*** Listed records Section Begins ***

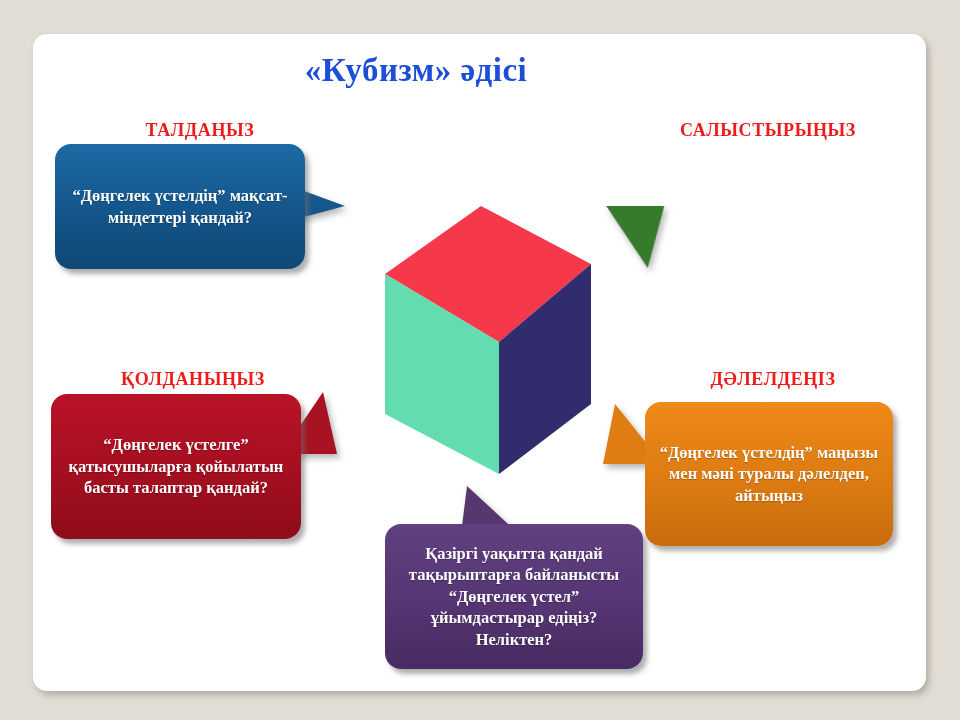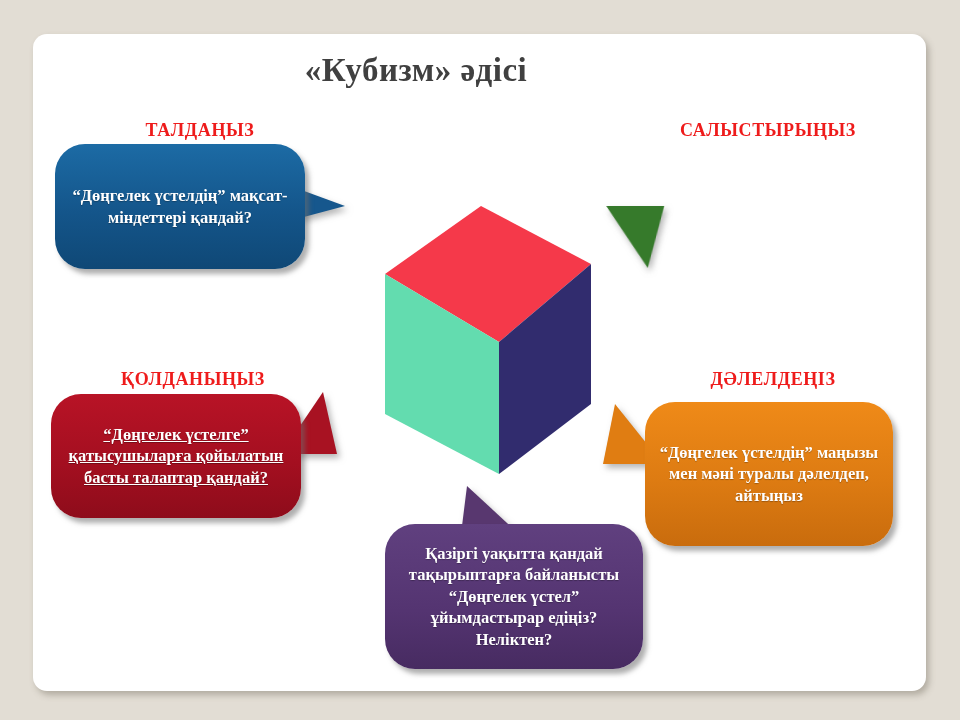--- a/index.html
+++ b/index.html
@@ -34,7 +34,7 @@
     text-align: center;
     font-size: 33px;
     font-weight: bold;
-    color: #404040;
+    color: #1d4ed8;
     letter-spacing: 0.5px;
     white-space: nowrap;
   }

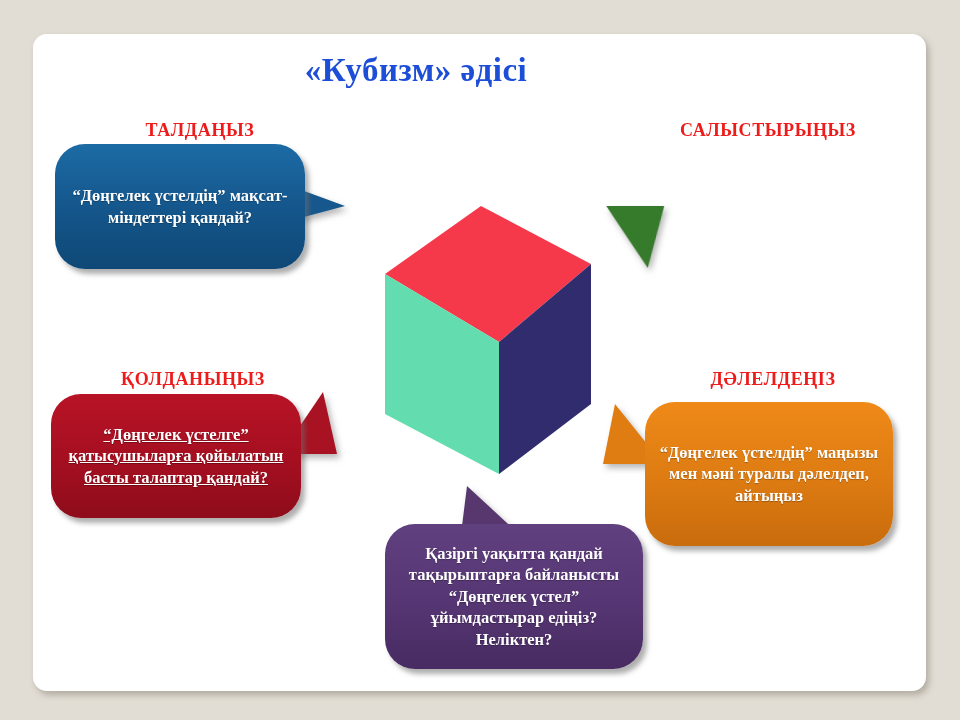--- a/index.html
+++ b/index.html
@@ -58,7 +58,7 @@
   
   .callout {
     position: absolute;
-    border-radius: 30px;
+    border-radius: 16px;
     color: #ffffff;
     font-weight: bold;
     font-size: 16.5px;

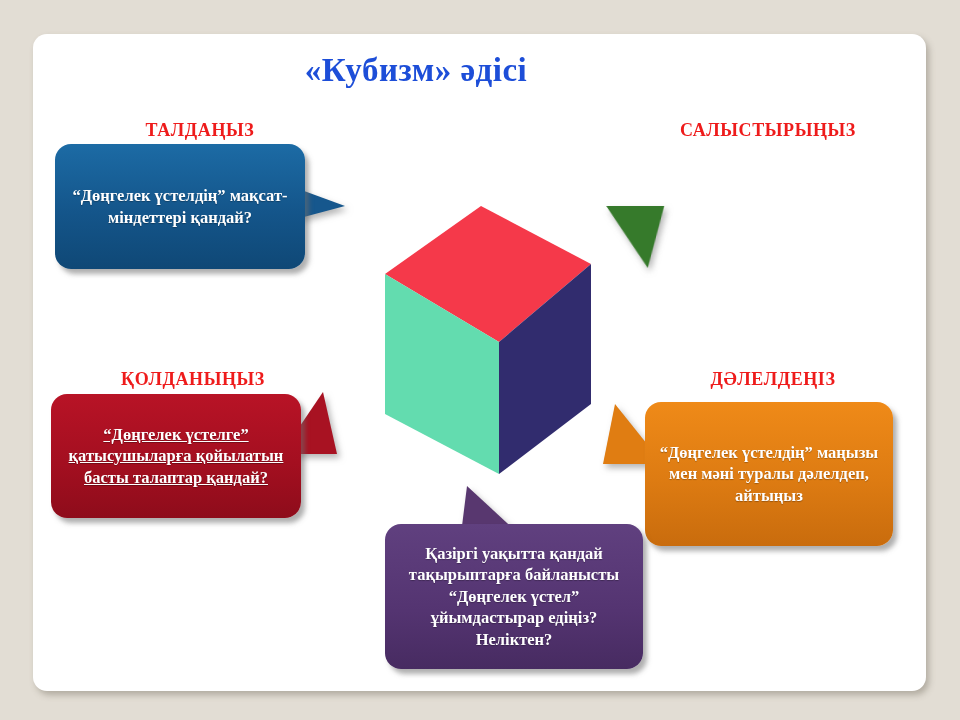--- a/index.html
+++ b/index.html
@@ -109,9 +109,8 @@
 
   
   #callout-describe {
-    left: 18px; top: 360px; width: 250px; height: 124px;
+    left: 18px; top: 360px; width: 250px; height: 145px;
     background: linear-gradient(180deg,#b81326 0%, #a40f20 55%, #8e0c1b 100%);
-    text-decoration: underline;
   }
   #tail-describe {
     left: 248px; top: 358px;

*** Listed records Section Ends ***

## What the exercise asks
From the line containing "background: linear-gradient(180deg,#b81326 0%, #a40f20" to the final line above, output everything. Change nothing and add nothing.

## Answer area
     background: linear-gradient(180deg,#b81326 0%, #a40f20 55%, #8e0c1b 100%);
-    text-decoration: underline;
   }
   #tail-describe {
     left: 248px; top: 358px;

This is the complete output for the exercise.